Thanks for agreeing that the interface should create the version ID. I’ll continue to gather more ideas and suggestions on this.
I was talking to Jed about something very similar last week. I don't even think the interface needs to enforce the "how" for the versioning, that can be delegated to each Bundle provider.
Cool! Glad to hear we’re on the same page. I don’t have a strong opinion on this, my main concern is making sure we align on the overall changes before moving forward.
Cool, I'm glad as well! Let's definitely wait for @jedcunningham to weigh in as well.
I agree, this approach might be simpler.
IMHO the interface should expect a string payload back from the bundle provider which is the representation of the dag bundle version (which can be whatever mechanism the provider wants/can use to serialize the state of the dags at that time).
I’ve considered this scenario, and I agree it should be a mandatory requirement if any provider supports versioning.
However, it seems challenging to get a specific snapshot version at the bucket + subpath level in most object stores. As far as I know, current cloud object stores only support versioning at the object level, not for a combination of bucket + subpath.

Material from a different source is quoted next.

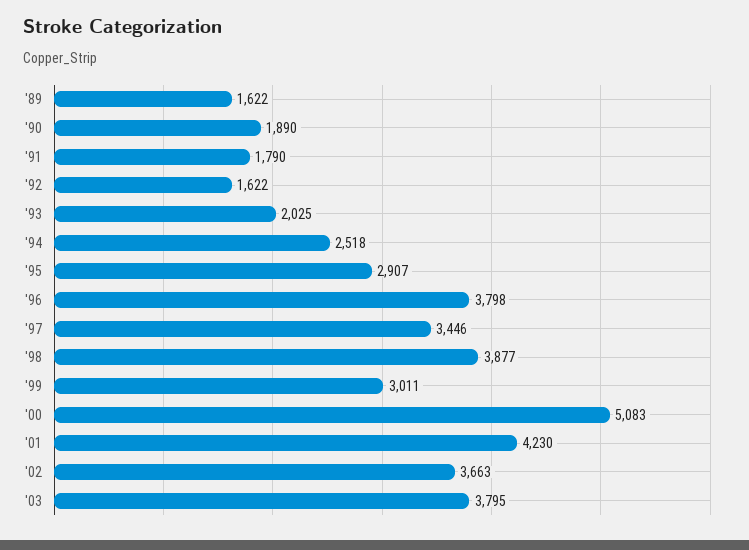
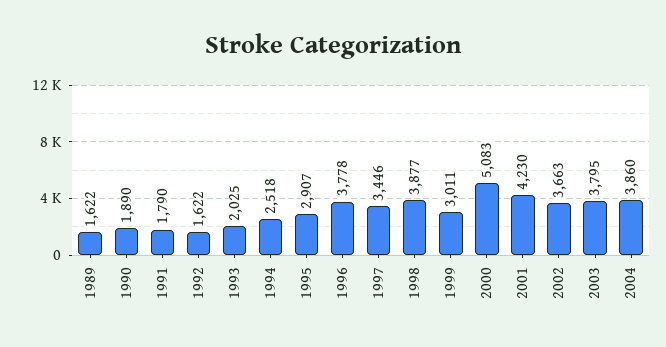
'96: 3798 -> 3778
2004: none -> 3860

One possible solution is: The user could provide a special path for storing a metadata file (maybe in JSON or YAML format), which would track the current bundle version ID along with the version IDs of the relevant objects (Dag files) and their prefixes. I’m not sure if this is the best approach, but I’d love to hear your thoughts.
The solution will similar to metadata file in Open Table Format (e.g. Apache Iceberg, Delta Lake) and metadata file for supporting bundle versioning might be like:
- bundle_version: <bundle version> dag_files: - object_version_id: <object version id from object store> prefix: /path/dag/file
Yupp, this is also basically what I already proposed in my email on the dev list for the S3 Bundle :smiley: I'll quote this sentence for a gist:
The proposed solution involves building a snapshot of the S3 bucket at the time each Bundle version is created, noting the version of all the objects in the bucket (using S3’s native bucket versioning feature) and creating a manifest to store those versions and then giving that whole manifest itself some unique id/version/uuid.

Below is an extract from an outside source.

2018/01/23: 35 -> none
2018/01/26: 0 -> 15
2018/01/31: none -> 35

And I think that payload, and ones for other providers (whatever they decide/need to do for their storage), are exactly what can just be serialized into a string payload and returned through the Bundle interface.
I'd also vote that the interface creates the version id for that, otherwise each provider will create their own semantics and shape of the id which is going to create inconsistency.
Thanks for agreeing that the interface should create the version ID. I’ll continue to gather more ideas and suggestions on this.
Sounds good!
And I think that payload, and ones for other providers (whatever they decide/need to do for their storage), are exactly what can just be serialized into a string payload and returned through the Bundle interface.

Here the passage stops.